Надия появляется за спинкой моего кресла.
– Ваша мечта о джакузи в домашнем кинотеатре. Чем все закончилось?
– О… ну… – Я выпрямляюсь, чтобы поприличнее, а не развалившись сидеть в кресле. – Фильм провалился, продажи книги прекратились, и теперь моя карьера спущена в унитаз. Но все же лучше не зацикливаться на прошлом, согласны?
– Согласна, только что-то мне подсказывает, что вы еще не распрощались с этими вашими мечтами наяву.
Надия смотрит мне в глаза, а мне почему-то становится жарко.
Быстро отвожу взгляд и показываю на экран.
– А для чего мы здесь? Не думаю, что вы пригласили меня сюда на дневной просмотр болливудских мюзиклов?
– Да, верно. Если позволите… – Надия направляет на экран небольшой пульт. На экране появляется расплывчатый кадр. – Я продемонстрирую вам совсем недавно смонтированный фильм «Школьный праздник».

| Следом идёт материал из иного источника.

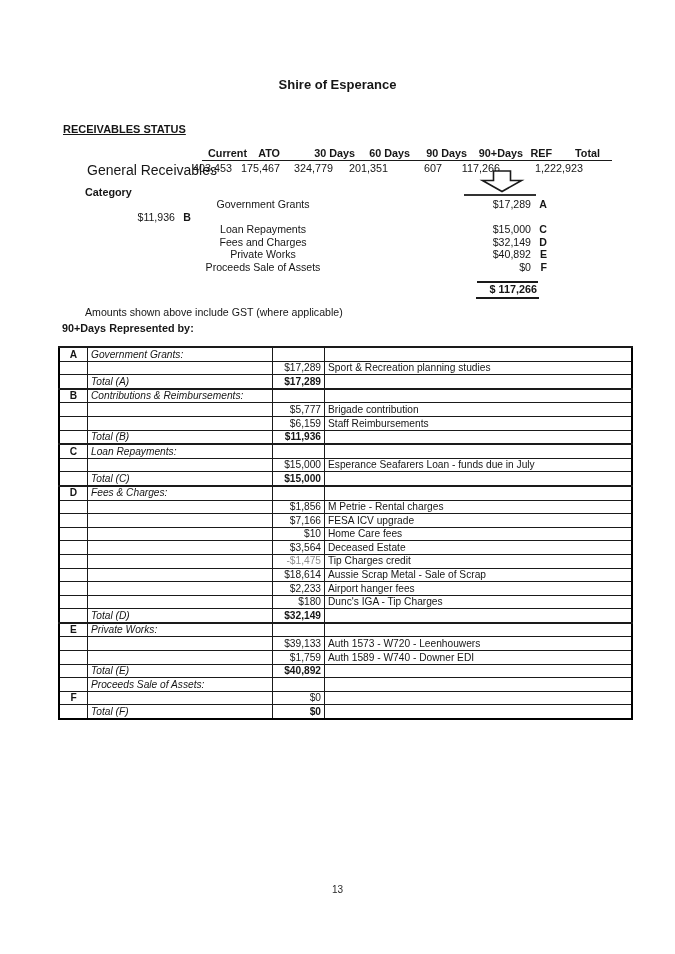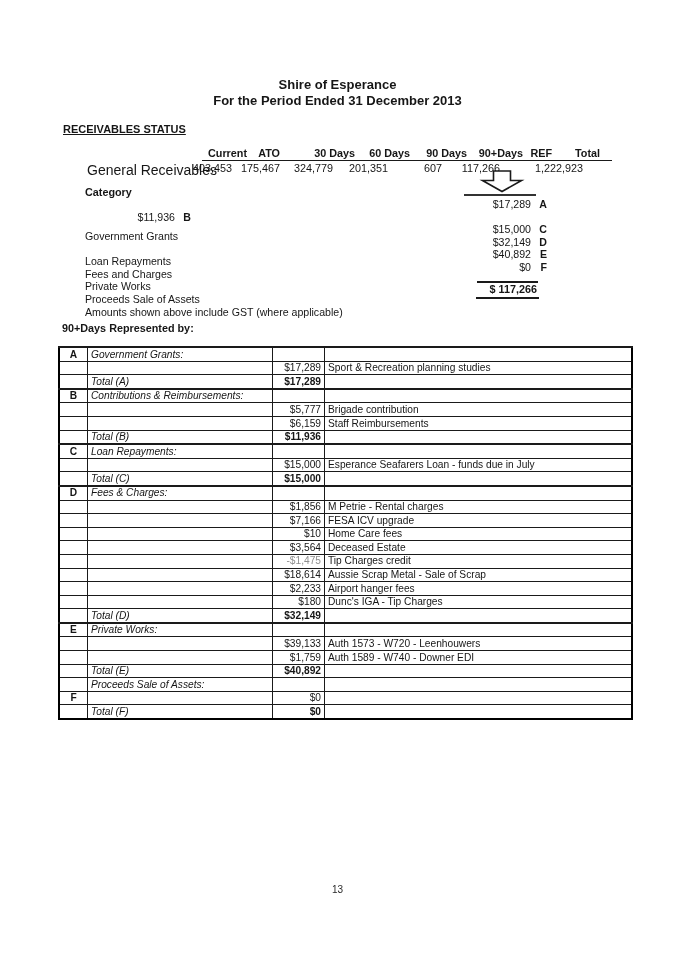"For the Period Ended 31" div { html: <div>For the Period Ended 31 December 2013</div> -> none }
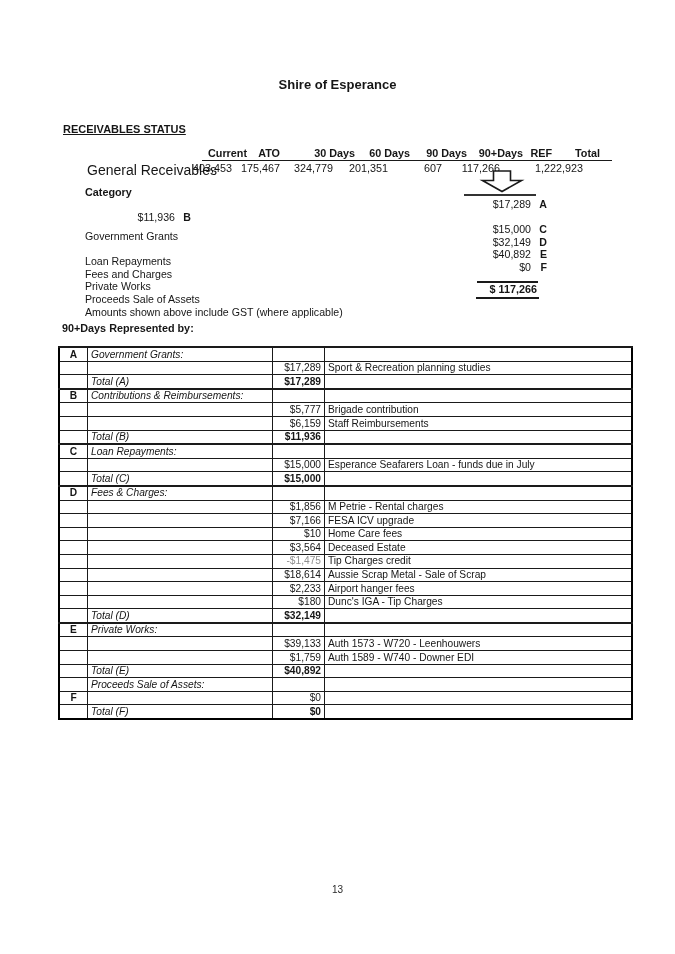"Government Grants" .cat-label { margin-top: 32px -> none; text-align: left -> center }
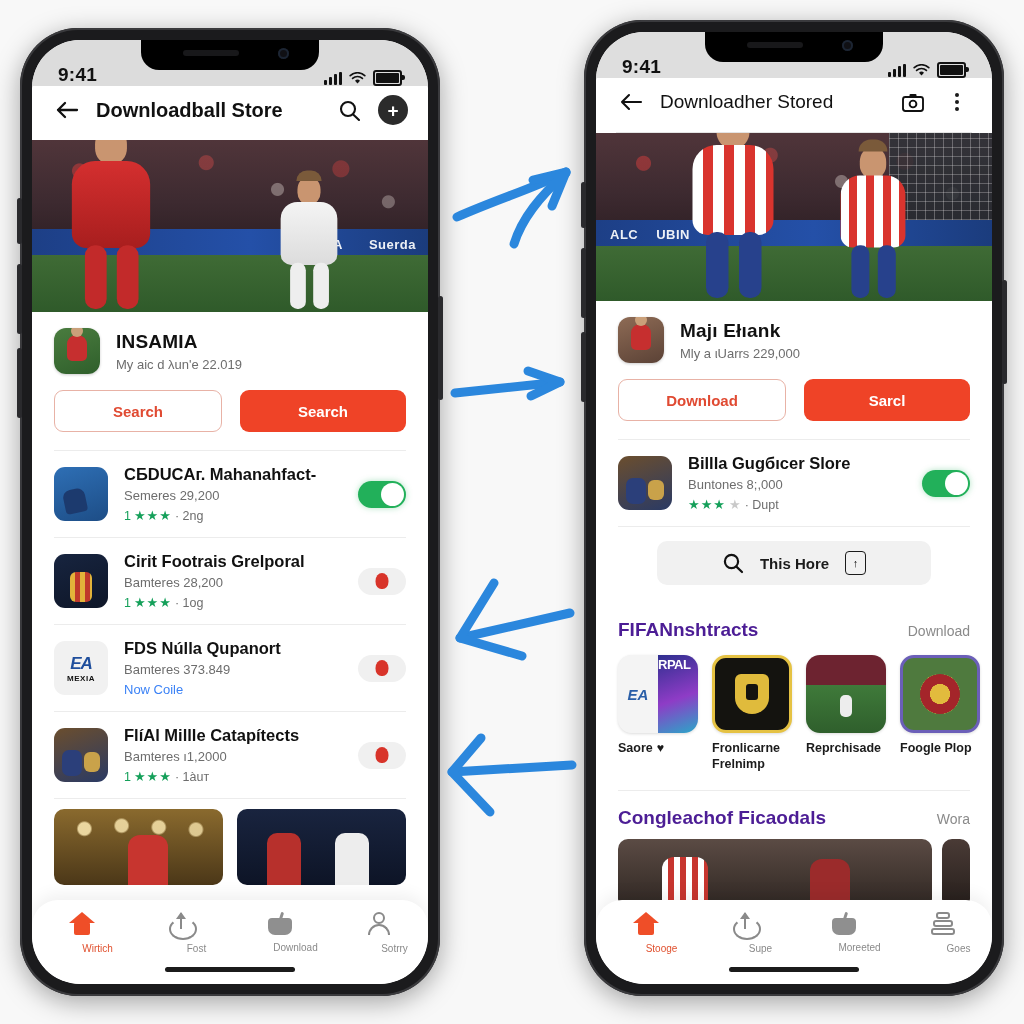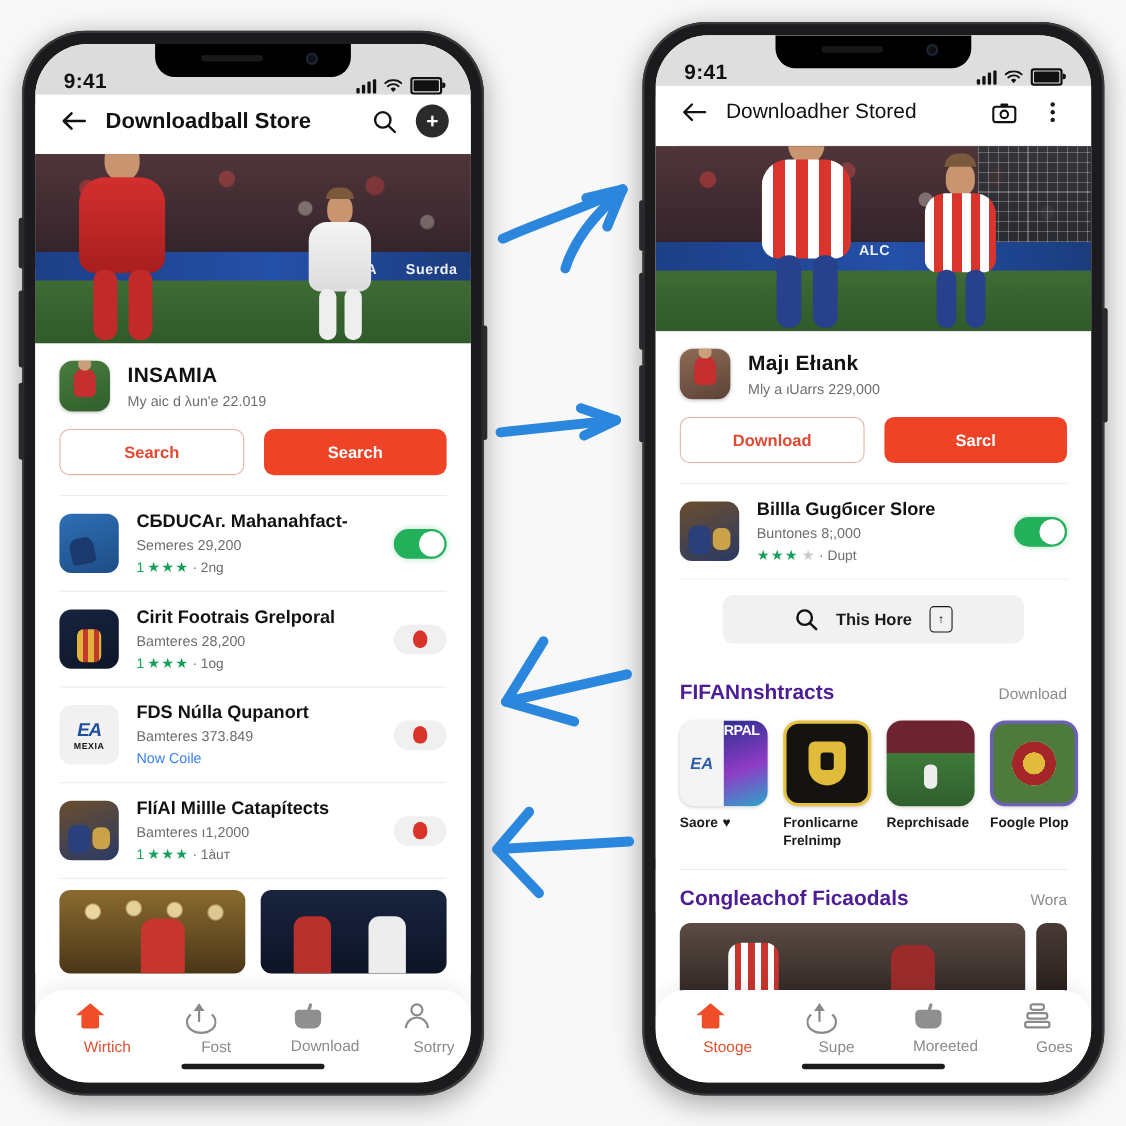"ALC" div.adboard { flex-direction: column -> none }
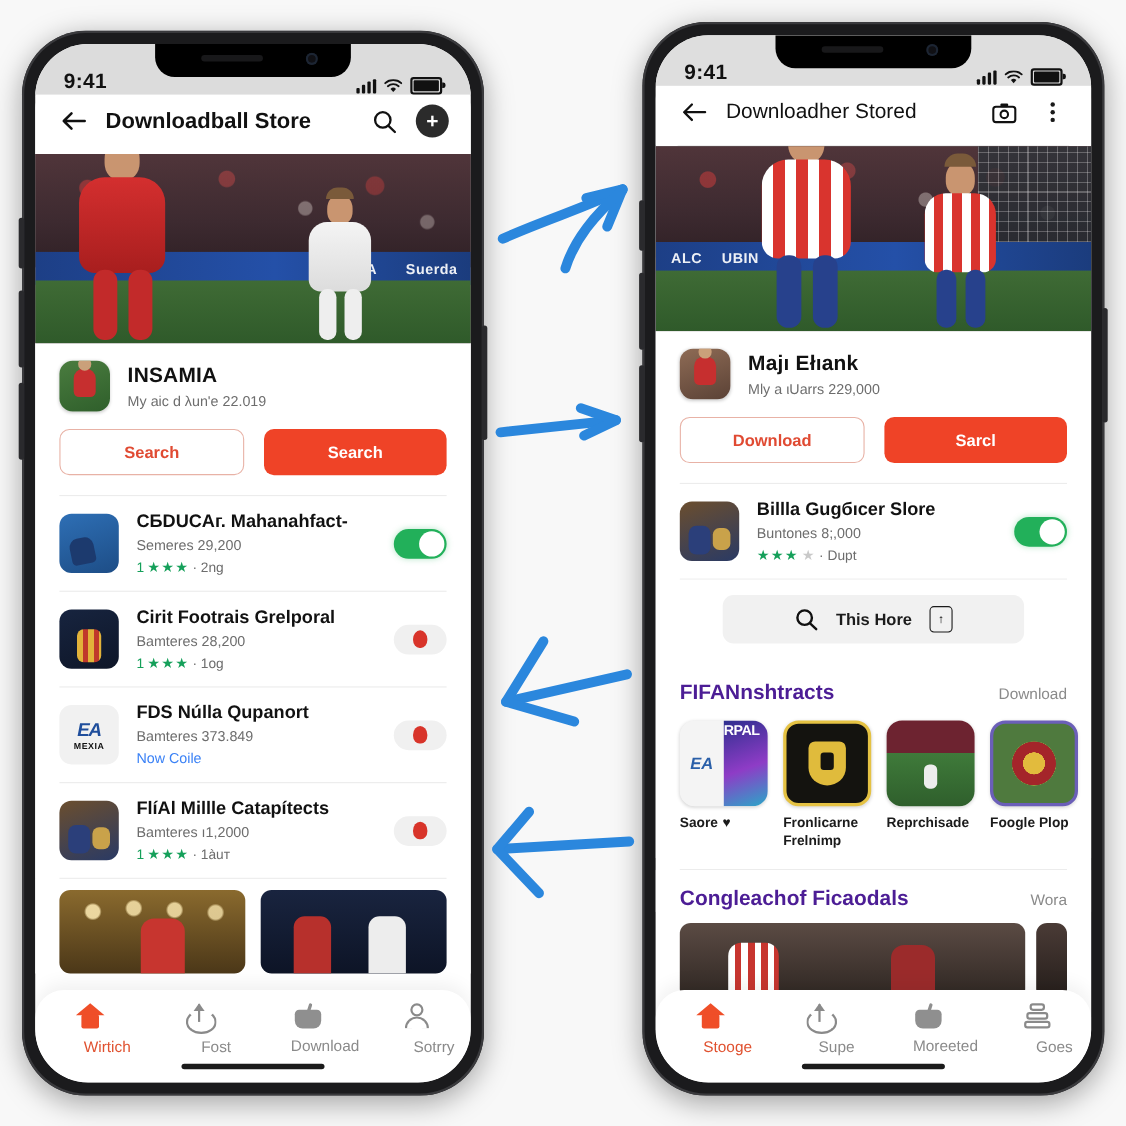"Wirtich" .tab .lbl { font-size: 14px -> 10px }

С этими словами она снова ускользает, нажимает на клавишу ноутбука, и фильм начинается.
Похоже на домашнее видео, но не современное, а древнее, из тех, где в нижнем левом углу указывались время и дата съемки. У этого – PM 3:27 июль 12 1997. Снимал явно любитель – картинка подрагивает, но я четко вижу залитое солнцем игровое поле, толкающихся у футбольных ворот ребятишек и болельщиков – взрослых, которые дружески переговариваются и то и дело хлопают, подбадривая игроков.
Звука пока нет, картинка от этого кажется какой-то нереальной, а я сижу, утопая в мягком кресле, слушаю тихое гудение проектора и под аккомпанемент этого гудения в меня проникает предчувствие чего-то жуткого.
– Где… откуда это у вас?
Надия устраивается в кресле рядом со мной, и в это время включается фонограмма: визжат дети, свистят родители, слышны глухие удары по мячу.
А потом в кадре появляется мой отец.
– Это с одного из благотворительных уик-эндов, которые организовал Гарри в далекие девяностые, – отвечает Надия. – Мой хороший друг Кеннет Оллман – у него было старое фотоателье за пассажем – прислал мне эту пленку после городского собрания, подумал, что я смогу как-то ее использовать для детского приюта. – Она поглаживает себя по подбородку длинными красивыми пальцами. – Например, смонтировать из этих съемок рекламный ролик и разместить его на нашем веб-сайте. – Надия поворачивается ко мне. – Я бы хотела, чтобы вы это посмотрели.
К ногам отца подкатывается футбольный мяч, он останавливает его носком кроссовки и тут же отбивает в поле.
Я напрягаюсь и во все глаза смотрю на экран.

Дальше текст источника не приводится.